A lot of rail enthusiasts really like steam power. I always knew Santa Fe got into Diesels early on (by 1950 they were completely converted over to all Diesel locomotives, at a time when many prototype railroads were still running lots of steam). Funny how little kids influence this; for Chrismas when very young my dad got me a Lionel train set, with a steam engine -- I complained that I had never seen steam and wanted a Diesel ('cos that is all I had ever seen!). So next Christmas I got another train set, this time with a Diesel loco (indeed, all decked out in Santa Fe warbonnet garb.)

I never knew what prompted Santa Fe to go all out for Diesel, but I read up on it and it really is not hard to figure out if you think about it. Santa Fe mainline goes through a large amount of SW desert, with not much water around -- if you are going to run lots of steam power you will need lots of water on the route. Diesels do not need water nearly that much so it was really a no-brainer for Santa Fe. I suppose much the same would apply to Southern Pacific...


----------



## Fire21 (Mar 9, 2014)

That's an interesting analysis. I was born in 1947, and I just cannot remember seeing steam on the CB&Q line that came through here. I do recall a freight train crash near here somewhere in the early 50s, and it was a steamer. A bunch of cattle got killed when the boiler released steam onto them. But I can't recall seeing steam on any trains that passed through. As a kid we took a couple trips to St. Louis. I don't know what years those were, but they were both diesel.


----------



## mopac (Feb 24, 2011)

I think a lot of people like steam power because of all the visible moving parts.
A diesel goes by and you see nothing moving. I was born (1950) and lived in west Virginia
till I was 5. I do remember seeing steam engines. Mainly sitting in the yards. I
remember the smoke rising from them. I am thinking they were C&O engines.
Probably working coal trains. I think a few things did in the steam engine. The
water you mentioned. Seems like I read some of those steamers had to stop every
50 miles for water. The steamers required a lot more maintenance. You never see
pictures of the train crew with oil cans oiling all the moving parts on a diesel. 
Steamers were thought to be very dirty. Most of that smoke was just steam. But
they were thought to be dirty to the air.


----------



## Lehigh74 (Sep 25, 2015)

In 1955, when I was just a toddler, my family lived in Oreland, PA a few hundred feet from the Plymouth Branch of the Reading Rail Road. Supposedly, the only Reading steamers left at that time were T1s, but I’m sure I saw some steam switchers on the line. Maybe they were engines that the Reading kept in reserve in case a diesel wasn’t available.

Lack of a good water source was surely a big reason for Santa Fe to go diesel. But even railroads that had good water supplies and made their living hauling coal went diesel in a hurry once they figured out how much money they saved.

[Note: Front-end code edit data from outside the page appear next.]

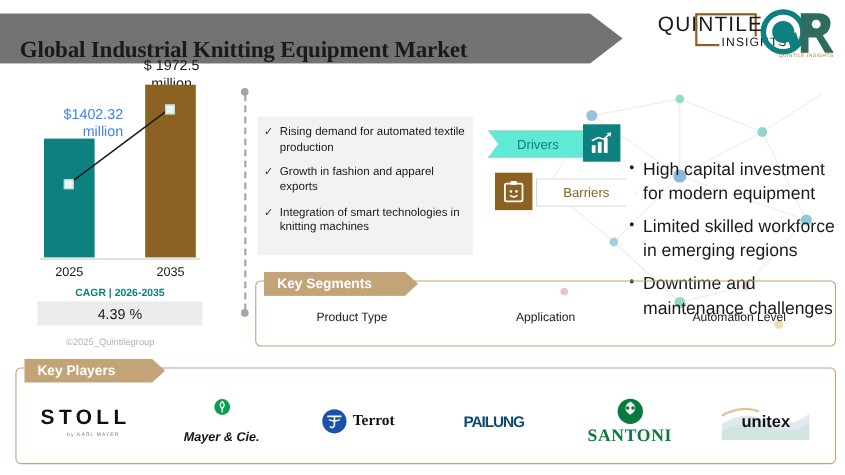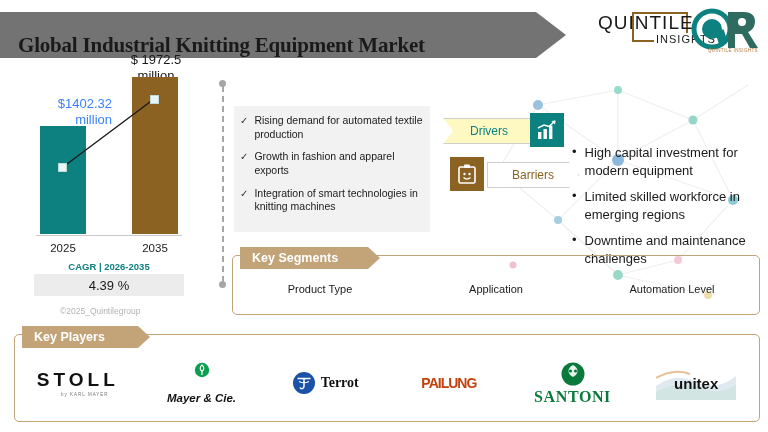--- a/index.html
+++ b/index.html
@@ -82,7 +82,7 @@
 
   
   .tag-drivers { position: absolute; left: 443px; top: 118px; width: 92px; height: 26px;
-                 background: #fef9c3; border: 1px solid #cfcfcf;
+                 background: #5eead4; border: 1px solid #cfcfcf;
                  clip-path: polygon(0 0, 92px 0, 92px 26px, 0 26px, 10px 13px);
                  display: flex; align-items: center; justify-content: center;
                  font-size: 12px; color: #0d8080; }

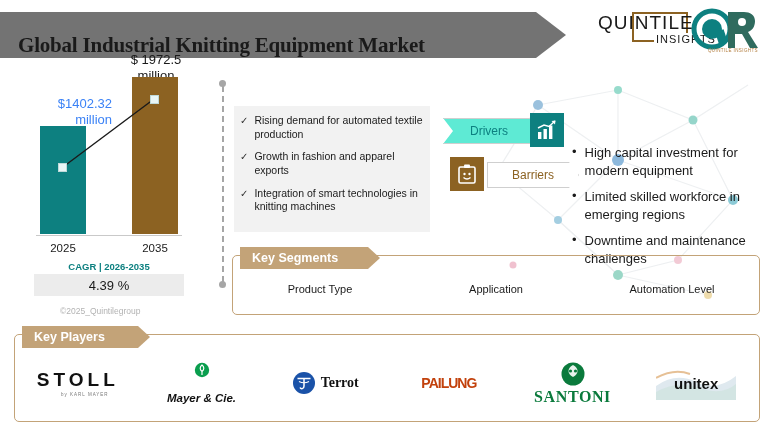--- a/index.html
+++ b/index.html
@@ -100,7 +100,7 @@
   .barriers-list { position: absolute; left: 572px; top: 144px; width: 192px; }
   .bar-item { display: flex; gap: 8px; margin-bottom: 9px; }
   .bar-bullet { font-size: 13px; color: #1a1a1a; line-height: 1; padding-top: 1px; }
-  .bar-text { font-size: 13px; color: #1a1a1a; line-height: 1.35; }
+  .bar-text { font-size: 16px; color: #1a1a1a; line-height: 1.35; }
 
   
   .segments-box { position: absolute; left: 232px; top: 255px; width: 528px; height: 60px;

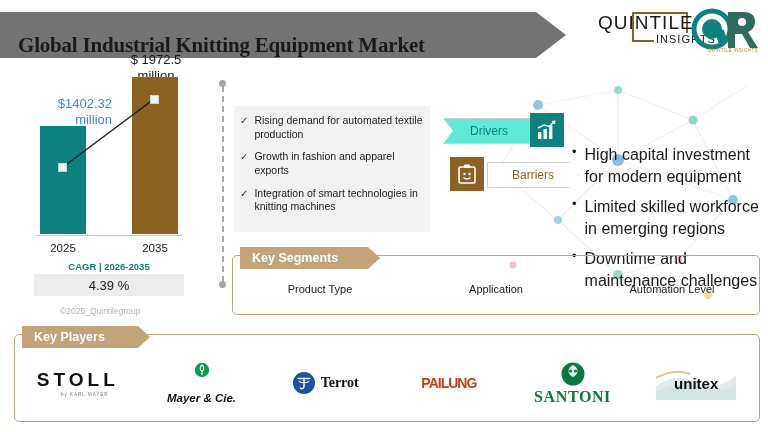--- a/index.html
+++ b/index.html
@@ -132,7 +132,7 @@
   .lg-mayer { font-size: 11.5px; font-weight: bold; font-style: italic; color: #111; }
   .lg-terrot-wrap { display: flex; align-items: center; gap: 5px; }
   .lg-terrot { font-size: 14px; font-weight: bold; color: #111; font-family: "Liberation Serif", serif; }
-  .lg-pailung { font-size: 14px; font-weight: bold; color: #c2410c; letter-spacing: -1px;
+  .lg-pailung { font-size: 14px; font-weight: bold; color: #0c4a6e; letter-spacing: -1px;
                 font-family: "Liberation Sans", sans-serif; }
   .lg-monarch { font-size: 11px; font-weight: bold; color: #111; letter-spacing: 2px; margin-top: 2px; }
   .lg-santoni { font-size: 16px; font-weight: bold; color: #0a7a3c; letter-spacing: .6px;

I like both steam and diesel on my layout. Like mopac said, steamers have a lot more action than diesels. And diesels have a lot more color than steamers.

For real engines, diesels are pretty cool, but I would rather see a steamer.


----------



## santafe158 (Jul 14, 2010)

Steam locomotives are definitely more interesting to work on as compared to diesels, but they can be finicky and involve a lot more care than their modern counterpart. Obviously as mentioned, water and fuel supplies were also big factors.

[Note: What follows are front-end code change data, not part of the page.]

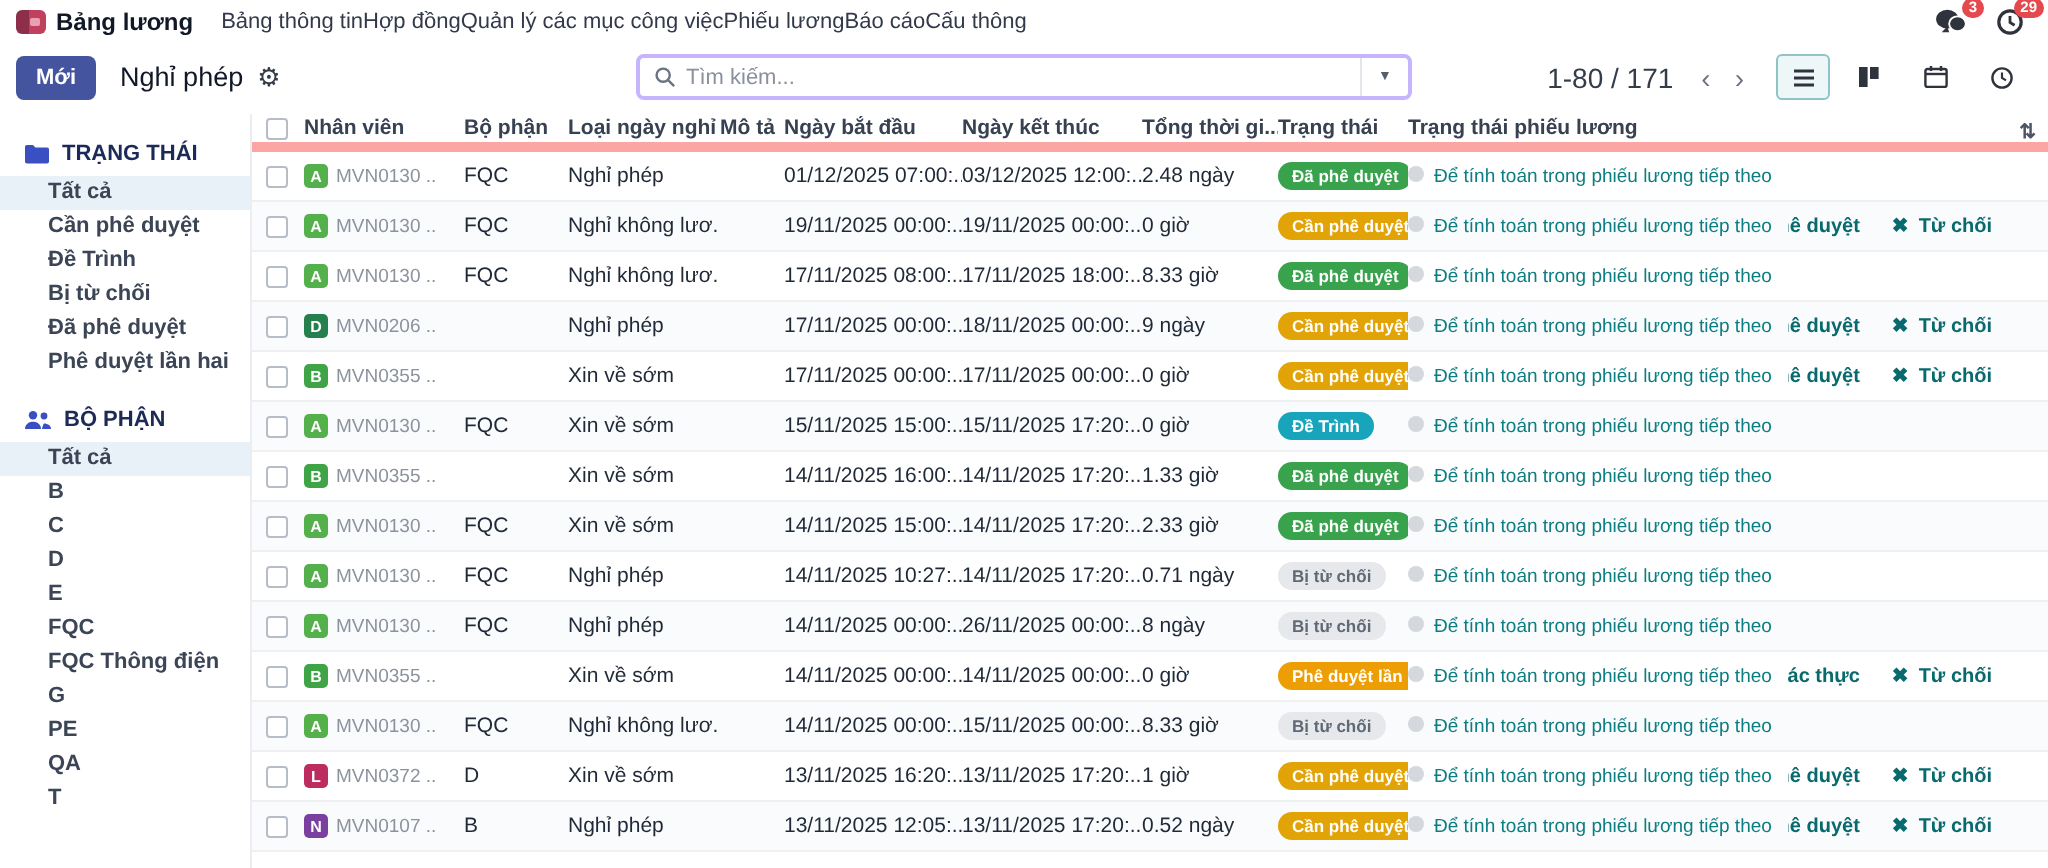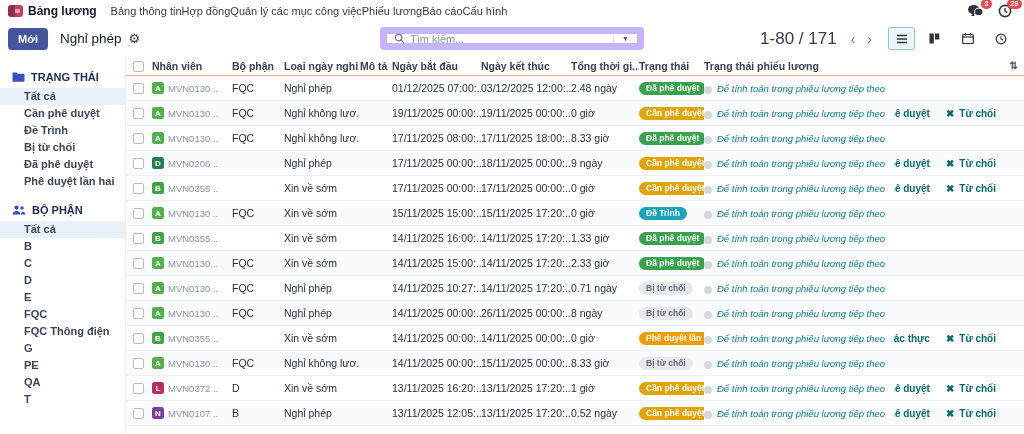--- a/index.html
+++ b/index.html
@@ -83,7 +83,7 @@
         <span class="nav-item">Quản lý các mục công việc</span>
         <span class="nav-item">Phiếu lương</span>
         <span class="nav-item">Báo cáo</span>
-        <span class="nav-item">Cấu hình</span>
+        <span class="nav-item">Cấu thông</span>
       </div>
   </div>
   <div class="nav-right">

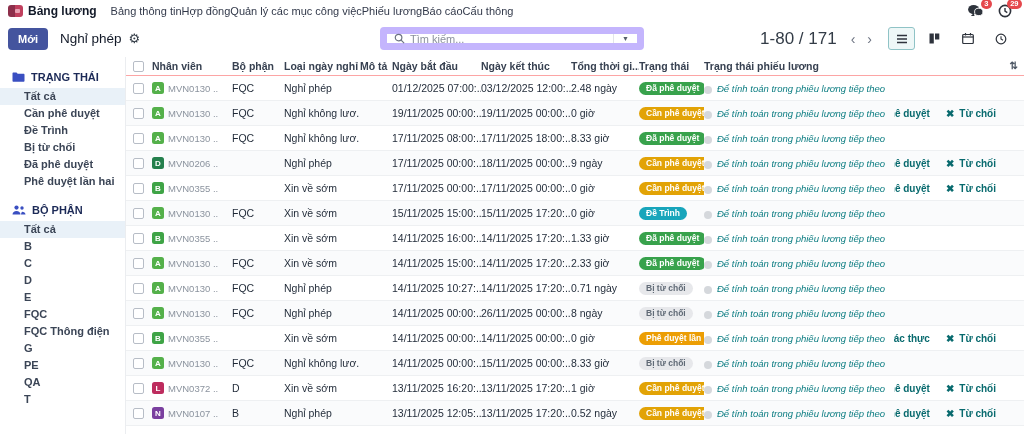--- a/index.html
+++ b/index.html
@@ -23,8 +23,8 @@
   .btn-new { background:#44549e; color:#fff; border:none; border-radius:4px; font-size:11px; font-weight:bold; padding:5px 10px; cursor:pointer; font-family:inherit; }
   .page-title { font-size:13.5px; color:#111827; margin-left:12px; font-weight:500; }
   .gear { margin-left:7px; font-size:13px; color:#333c47; cursor:pointer; line-height:1; }
-  .search-box { position:absolute; left:50%; top:7px; transform:translateX(-50%); width:264px; height:23px;
-    border:7px solid #c4b5fd; border-radius:4px; background:#fff; display:flex; align-items:center; }
+  .search-box { position:absolute; left:50%; top:7px; transform:translateX(-50%); width:388px; height:23px;
+    border:2px solid #c4b5fd; border-radius:4px; background:#fff; display:flex; align-items:center; }
   .search-text { color:#8a919c; font-size:11px; margin-left:5px; flex:1; }
   .search-caret { width:24px; height:100%; display:flex; align-items:center; justify-content:center; border-left:1px solid #e2e5e9; color:#555e6a; font-size:7px; cursor:pointer; }
   .cp-right { margin-left:auto; display:flex; align-items:center; }

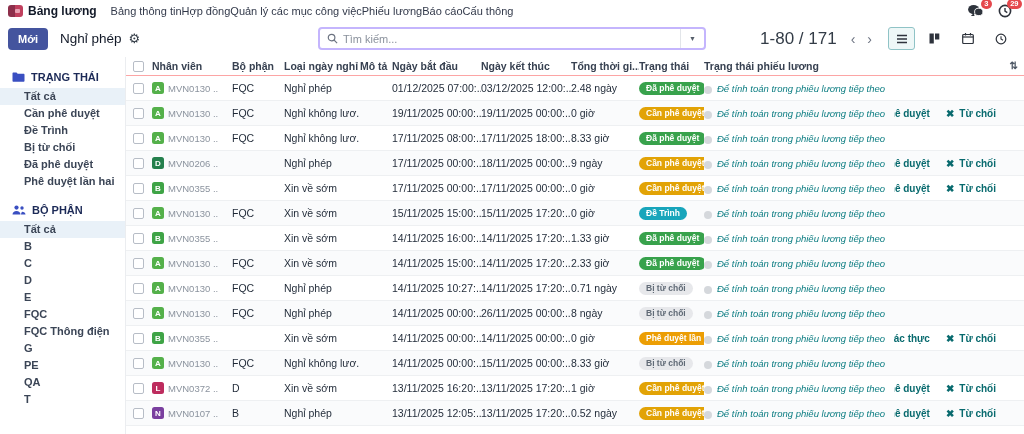--- a/index.html
+++ b/index.html
@@ -28,7 +28,7 @@
   .search-text { color:#8a919c; font-size:11px; margin-left:5px; flex:1; }
   .search-caret { width:24px; height:100%; display:flex; align-items:center; justify-content:center; border-left:1px solid #e2e5e9; color:#555e6a; font-size:7px; cursor:pointer; }
   .cp-right { margin-left:auto; display:flex; align-items:center; }
-  .pager-text { font-size:17px; color:#333c47; margin-right:8px; }
+  .pager-text { font-size:14px; color:#333c47; margin-right:8px; }
   .pager-btn { border:none; background:transparent; color:#6b7280; font-size:14px; line-height:1; padding:2px 6px; cursor:pointer; font-family:inherit; }
   .views { display:flex; align-items:center; gap:6px; margin-left:10px; }
   .view-btn { width:27px; height:23px; display:flex; align-items:center; justify-content:center; border:1px solid transparent; border-radius:3px; background:transparent; cursor:pointer; padding:0; }

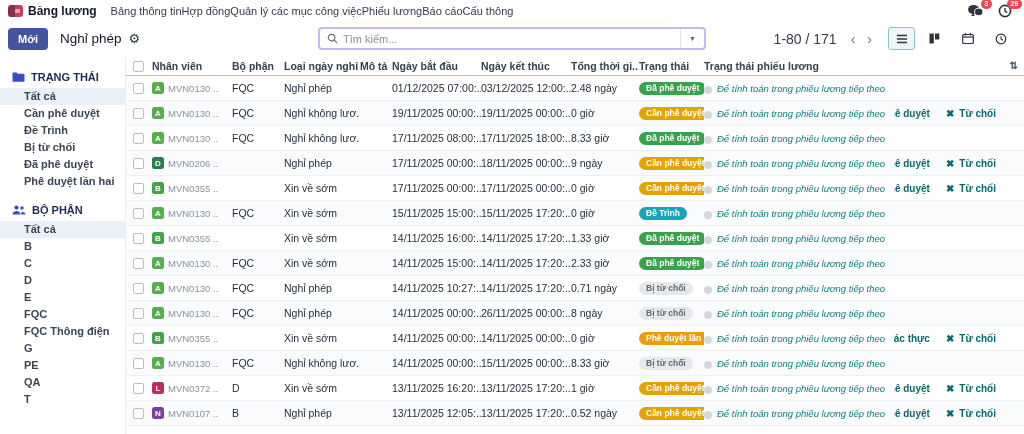--- a/index.html
+++ b/index.html
@@ -43,7 +43,7 @@
   
   .table-area { flex:1; display:flex; flex-direction:column; border-left:1px solid #ebedf0; }
   .trow { display:grid; grid-template-columns:26px 80px 52px 76px 32px 89px 90px 68px 65px 190px 1fr; align-items:center; }
-  .thead { height:19px; border-bottom:1px solid #fca5a5; font-weight:bold; color:#374151; font-size:10.5px; position:relative; }
+  .thead { height:19px; border-bottom:5px solid #fca5a5; font-weight:bold; color:#374151; font-size:10.5px; position:relative; }
   .thead .cell { overflow:hidden; white-space:nowrap; }
   .col-toggle { position:absolute; right:6px; top:3px; font-size:10px; color:#4b5563; cursor:pointer; }
   .rows { flex:1; overflow:hidden; }

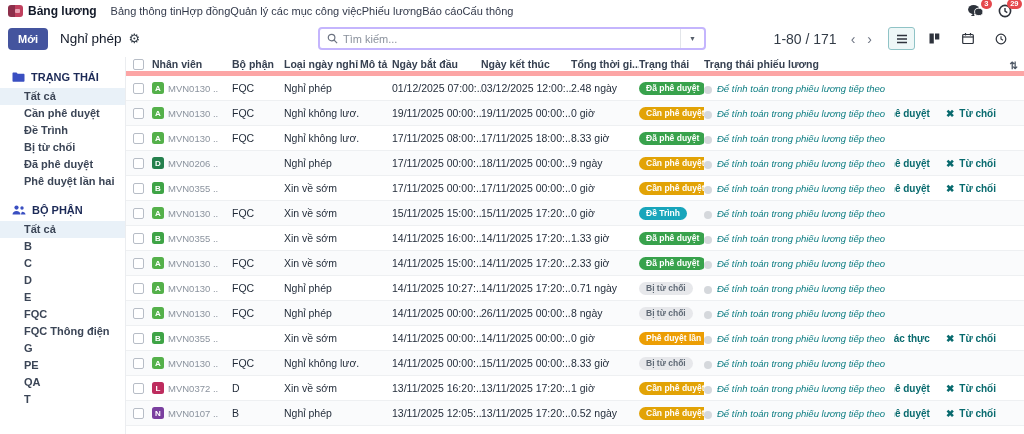--- a/index.html
+++ b/index.html
@@ -60,7 +60,7 @@
   .st-submitted { background:#18a5bb; }
   .st-refused { background:#e7e8eb; color:#606a76; }
   .st-second { background:#ec9e04; }
-  .payslip { display:flex; align-items:flex-end; gap:5px;font-style:italic; }
+  .payslip { display:flex; align-items:flex-start; gap:5px; }
   .ps-dot { width:8px; height:8px; border-radius:50%; background:#d5d8dc; flex-shrink:0; }
   .ps-text { color:#0c7d82; font-size:9.5px; white-space:nowrap; }
   .actions { display:flex; align-items:center; justify-content:flex-end; gap:16px; padding-right:28px; }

A steam locomotive for instance takes hours to warm up from a cold boiler. Where I work, we usually try to do it in a minimum of 4-6 hours depending on the size of the engine. Much larger locomotives would obviously take (or should take) much longer. The whole point of the long time is to avoid thermal stresses on the boiler as things heat up. If you go too fast, things start to break and leak, so the slower the better. I don't think this was quite as big of a worry back in the day as they had shops dedicated to boiler work, so a couple hour warm up probably did happen occasionally in emergency situations. In many cases, locomotives being repaired wouldn't even be allowed to cool, so they could be put back in service quicker. Imagine working in a firebox that's still almost as hot as when it was running a few hours before...

We don't necessarily like it when our steam locomotives misbehave, but it is a good opportunity to show visitors to the museum why they went out of favor on the rare occasion it has to fill in. We usually run our diesel for a few hours until another locomotive can be fired up, or just finish out the day with it if it's later in the afternoon. It takes less than 15 minutes to get the diesel checked out and started. Building up air pressure for the brakes is about the longest part of the process. A big difference when compared to firing up a cold steam locomotive.

Steam locomotives get inspected every night in our shop in addition to several months of work over our winter off season, while the diesel basically gets its oil change and whatever maintenance it needs over a couple weeks of our winter work time and it's good to go for the rest of the year (in most cases).


----------



## FreedomDoc (Aug 10, 2014)

Well, thanks everyone for your input! No matter how much one knows about this stuff there is always more to be learned. For example, I was wrong about Santa Fe being 100% diesel in 1950 (though they almost were, as far as day to day running). They actually were credited with being 100% diesel in 1954 but when they were super busy they still called upon their 125 or so steam locomotives even in 1957! (How is THAT being 100% diesel, I would like to know!)

Anyway, I am going back to the HO forum now, I want to build a new layout now that I am the average age of a model railroader (64). I am very busy being a college professor in math and computer science and also helping out with my wife's businesses (gas station and laundromat).

I had an HO layout when I was 12; it was only a 4x6 layout but it did use some 22" curves (even at age 12 I knew about the need for larger radius curves).
Well when I have time I want to get back into it. I did briefly about 28 years ago early in my marriage, in N scale, but my kids were young then and they and their friends screwed up some of the equipment. So I decided that kinda stuff should be done when the kids are not around (I could try to get them interested but they all seemed to go their own way). Anyway they are not around anymore so its time for some fun!


----------